In September, Grenada passed regulations giving legal teeth to this.

Minister Steele told the sitting of Parliament that because of community spread and a lack of uniformed entry protocols among the islands, Grenada will leave the bubble.

“There is community spread in some islands and we are unable to find a common entry protocol,” Steele said, telling legislators that some countries have entry protocols that are stronger or weaker when compared to what is in effect in Grenada.

“We are making adjustments to the protocols based on current science,” he said.

The amendment allows for quarantine days to be increased to seven days, up from four days.

Grenada announced its 29th laboratory confirmed case on Monday. Of that number there are two active cases, according to the Ministry of Health.

A release issued on Monday said that all other cases, including the most recent 25 to 27, have been medically cleared, and are no longer under quarantine.

Tourism and Civil Aviation Minister Dr. Clarice Modeste-Curwen, speaking in support of the amendment said Grenada’s exit would affect tourism however she added that the safety of the Grenadian people comes first.

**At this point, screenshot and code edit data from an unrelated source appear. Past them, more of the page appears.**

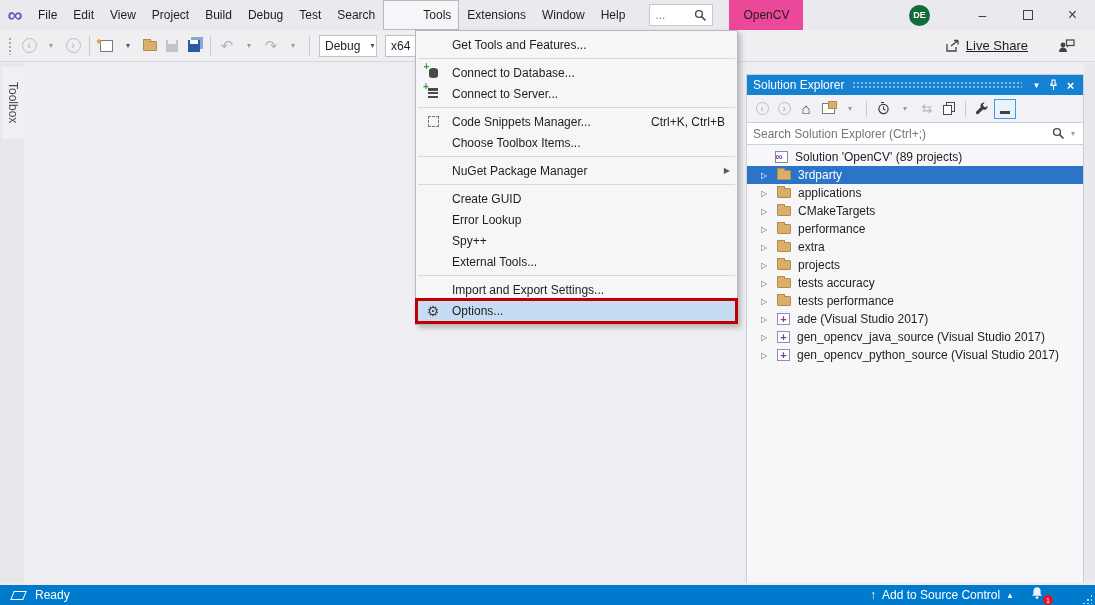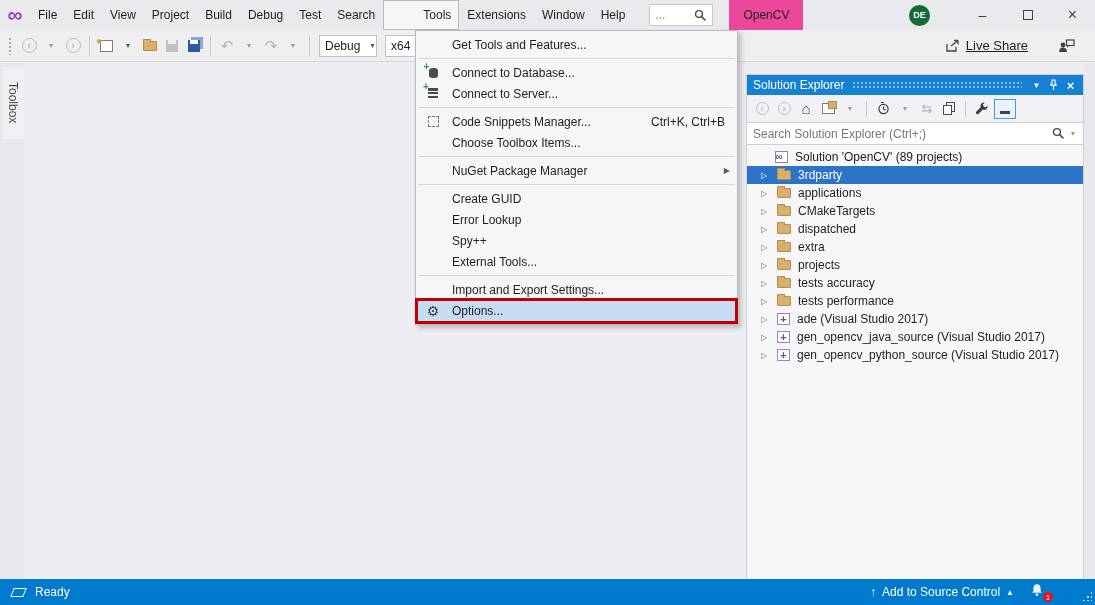--- a/index.html
+++ b/index.html
@@ -396,7 +396,7 @@
         <div class="tree-row" style="padding-left: 12px;">
           <span class="arrow">▷</span>
           <span class="icon-folder" style="margin-left: 8px;"></span>
-          <span class="t-label">dispatched</span>
+          <span class="t-label">performance</span>
         </div>
         <div class="tree-row" style="padding-left: 12px;">
           <span class="arrow">▷</span>

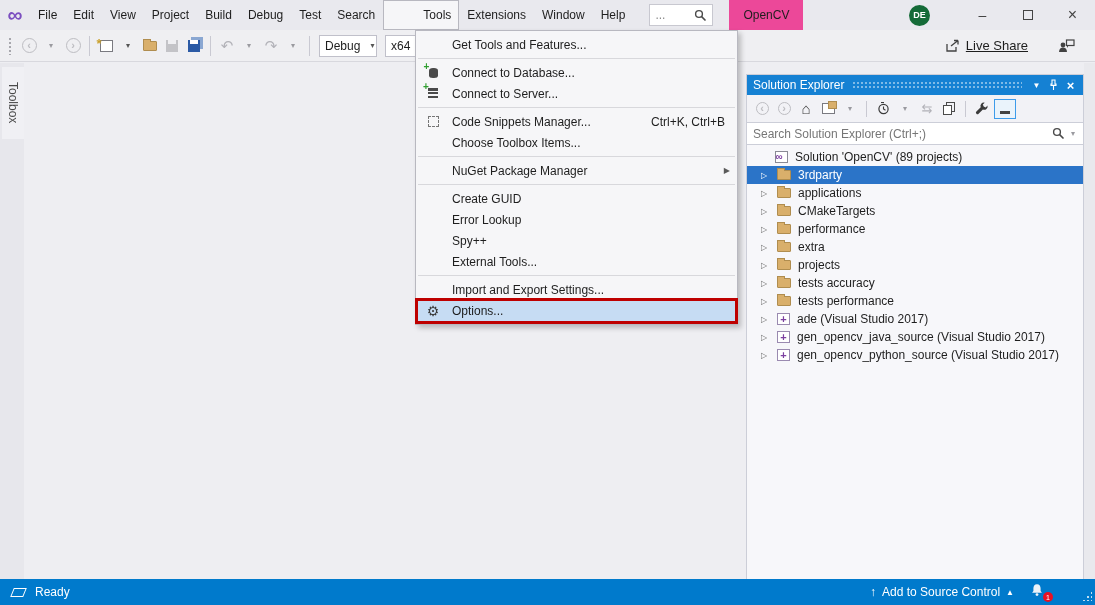--- a/index.html
+++ b/index.html
@@ -95,7 +95,7 @@
   .right-strip { position:absolute; left:1084px; top:63px; width:11px; height:520px; background:#e9e9ed; }
 
   
-  .statusbar { position:absolute; left:0; bottom:0; width:100%; height:26px; background:#007acc; color:#fff; display:flex; align-items:center; }
+  .statusbar { position:absolute; left:0; bottom:0; width:100%; height:20px; background:#007acc; color:#fff; display:flex; align-items:center; }
   .sb-para { width:13px; height:9px; border:1px solid #fff; transform:skewX(-22deg); margin:0 10px 0 12px; }
   .sb-right { margin-left:auto; display:flex; align-items:center; gap:6px; }
   .sb-arrow { font-size:12px; }

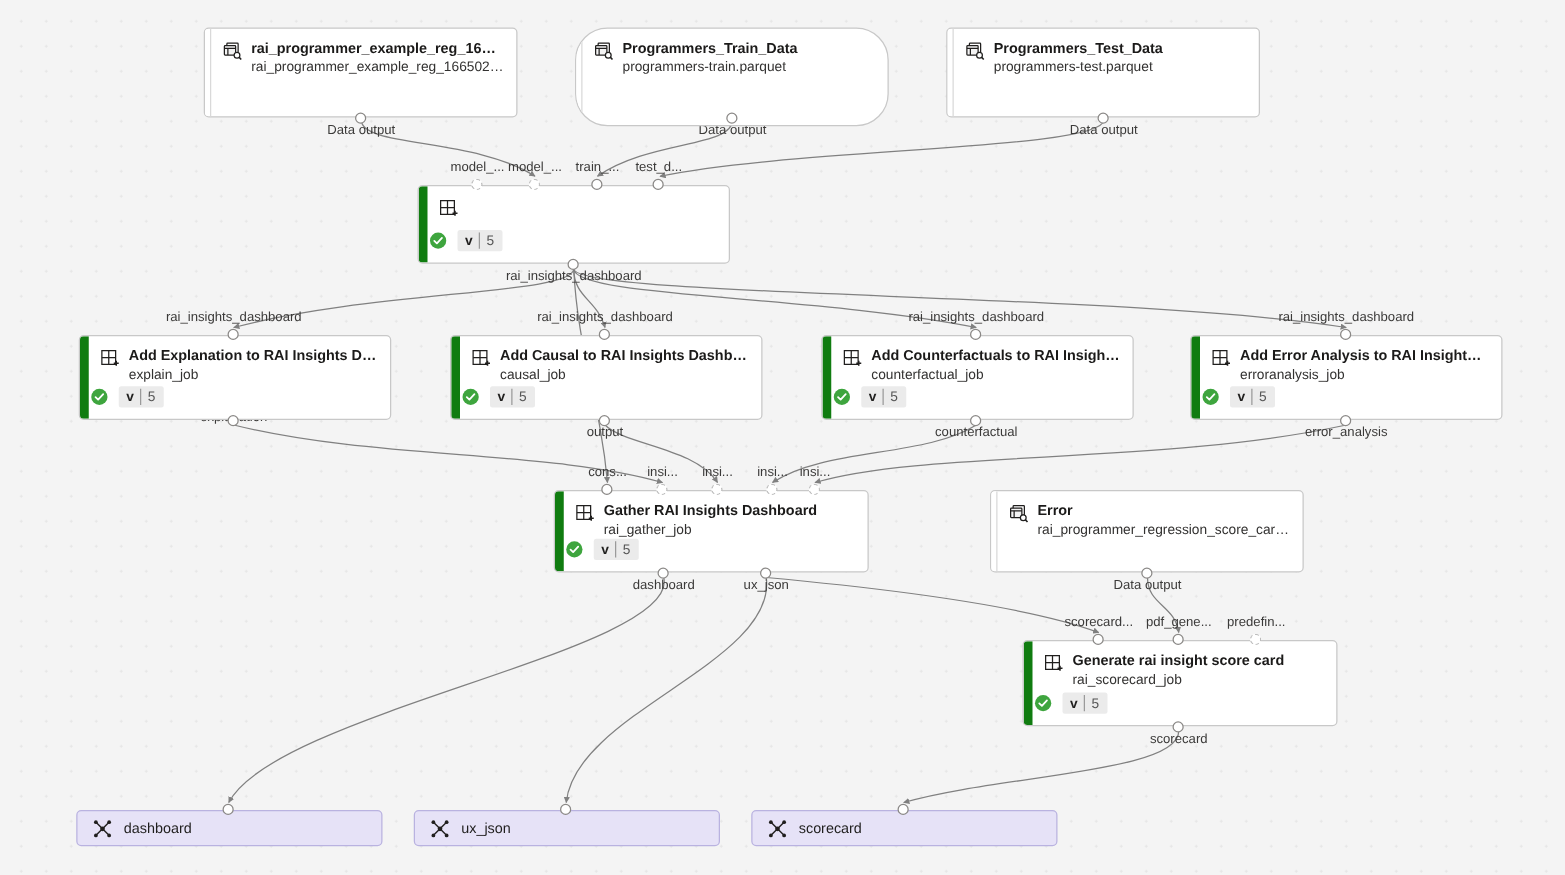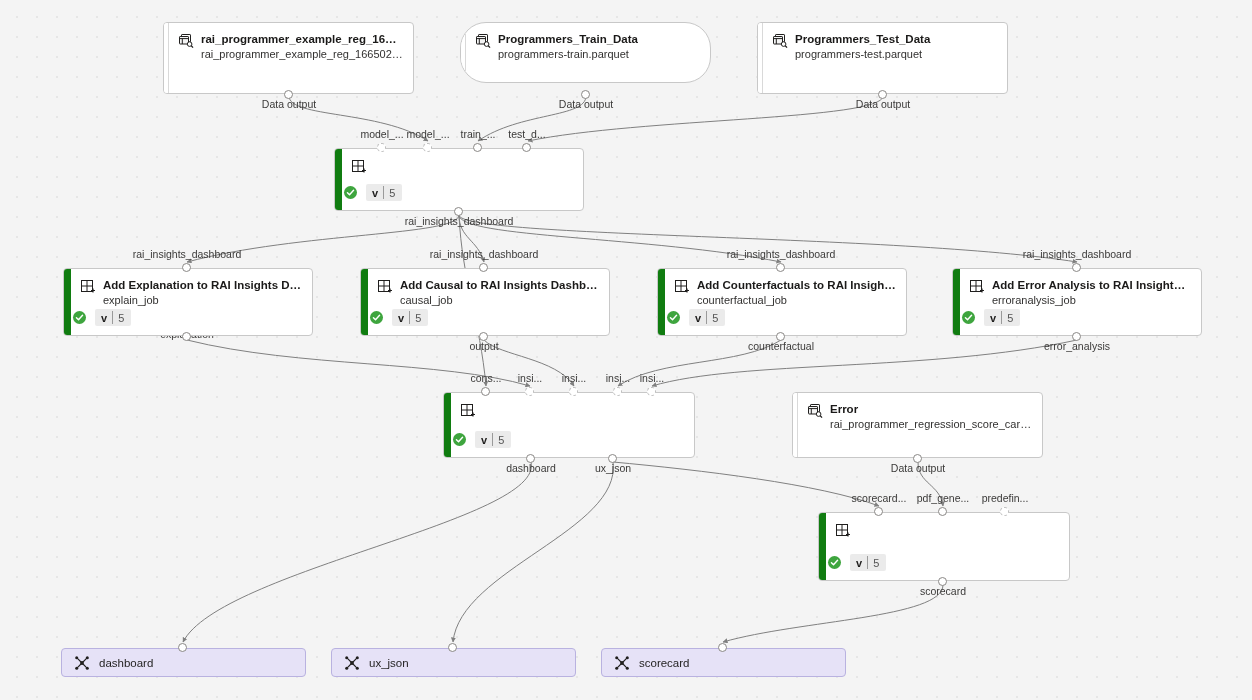--- a/index.html
+++ b/index.html
@@ -221,7 +221,7 @@
           </div>
         </div>
       </div>
-      <div class="node dataset" style="left: 460px; top: 22px; width: 251px; height: 61px; border-radius: 26px;">
+      <div class="node dataset" style="left: 460px; top: 22px; width: 251px; height: 79px; border-radius: 26px;">
         <div class="accent"></div>
         <div class="inner">
           <div class="node-head">

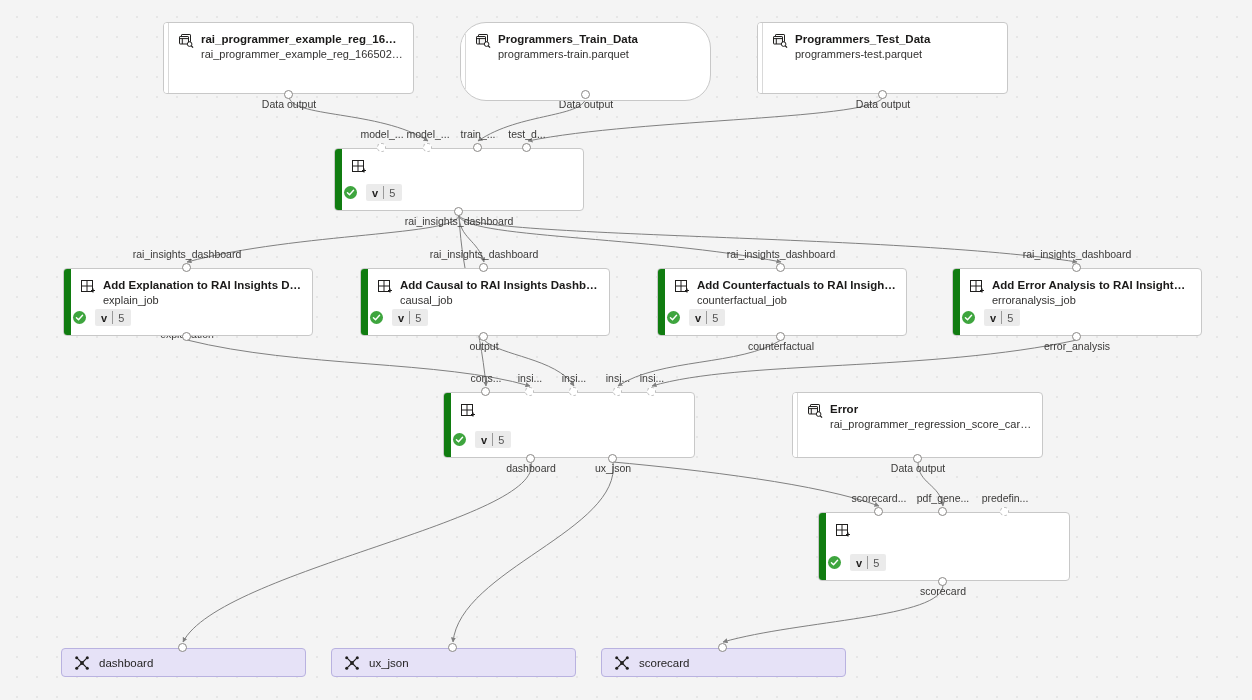--- a/index.html
+++ b/index.html
@@ -459,6 +459,10 @@
                   <line x1="13" y1="9.5" x2="13" y2="13.5"></line>
                 </g>
               </svg>
+            </span>
+            <span class="node-text">
+              <div class="node-title">Gather RAI Insights Dashboard</div>
+              <div class="node-sub">rai_gather_job</div>
             </span>
           </div>
         </div>

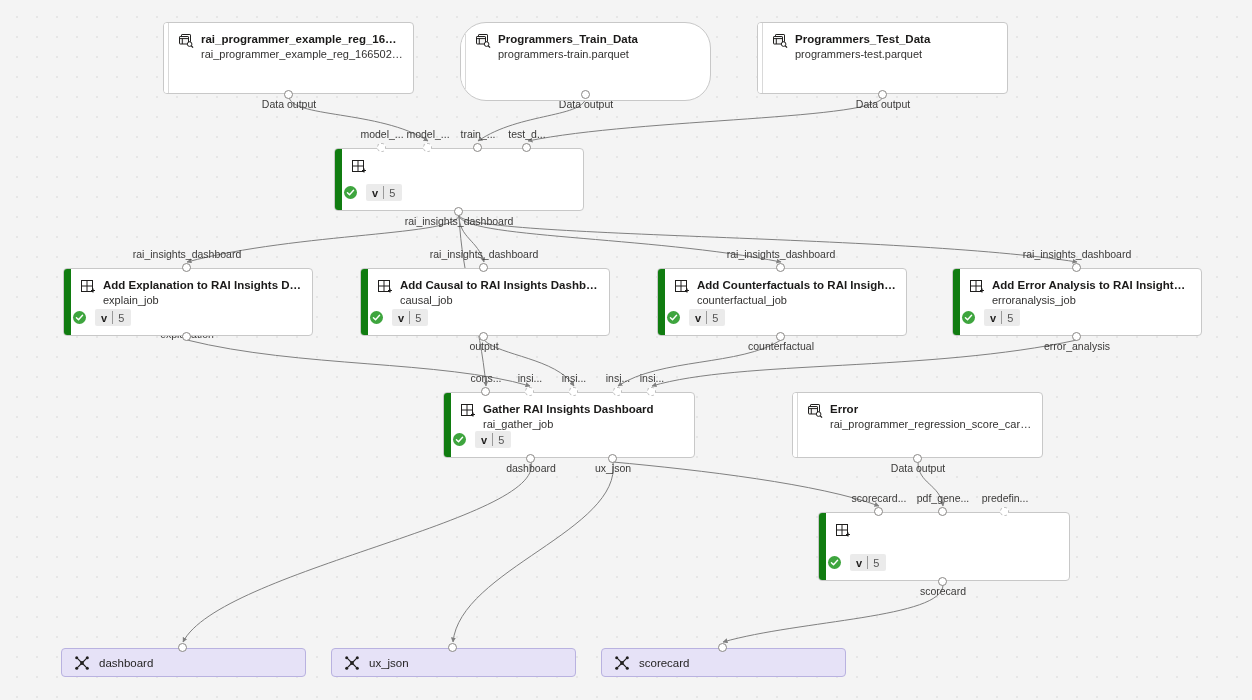--- a/index.html
+++ b/index.html
@@ -518,6 +518,10 @@
                   <line x1="13" y1="9.5" x2="13" y2="13.5"></line>
                 </g>
               </svg>
+            </span>
+            <span class="node-text">
+              <div class="node-title">Generate rai insight score card</div>
+              <div class="node-sub">rai_scorecard_job</div>
             </span>
           </div>
         </div>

When the travel bubble was established it was viewed as a major step towards resuscitating the COVID-19 challenged travel and tourism sectors.

Minister Modeste-Curwen said she was disappointed that all the islands are unable to establish a common travel protocol.

St. Vincent and the Grenadines, Dominica, Antigua and Barbuda, and Barbados, St Lucia, St Kitts and Nevis, Montserrat were all initially in the bubble.

Minister Steele said there will be continuous assessment and review of the islands based on cases and those with less than 20 cases per 100,000 population in 14 days will require PCR testing and a minimum of seven days quarantine.

The amendment to the COVID-19 travel protocols also received support from Opposition Leader Tobias Clement.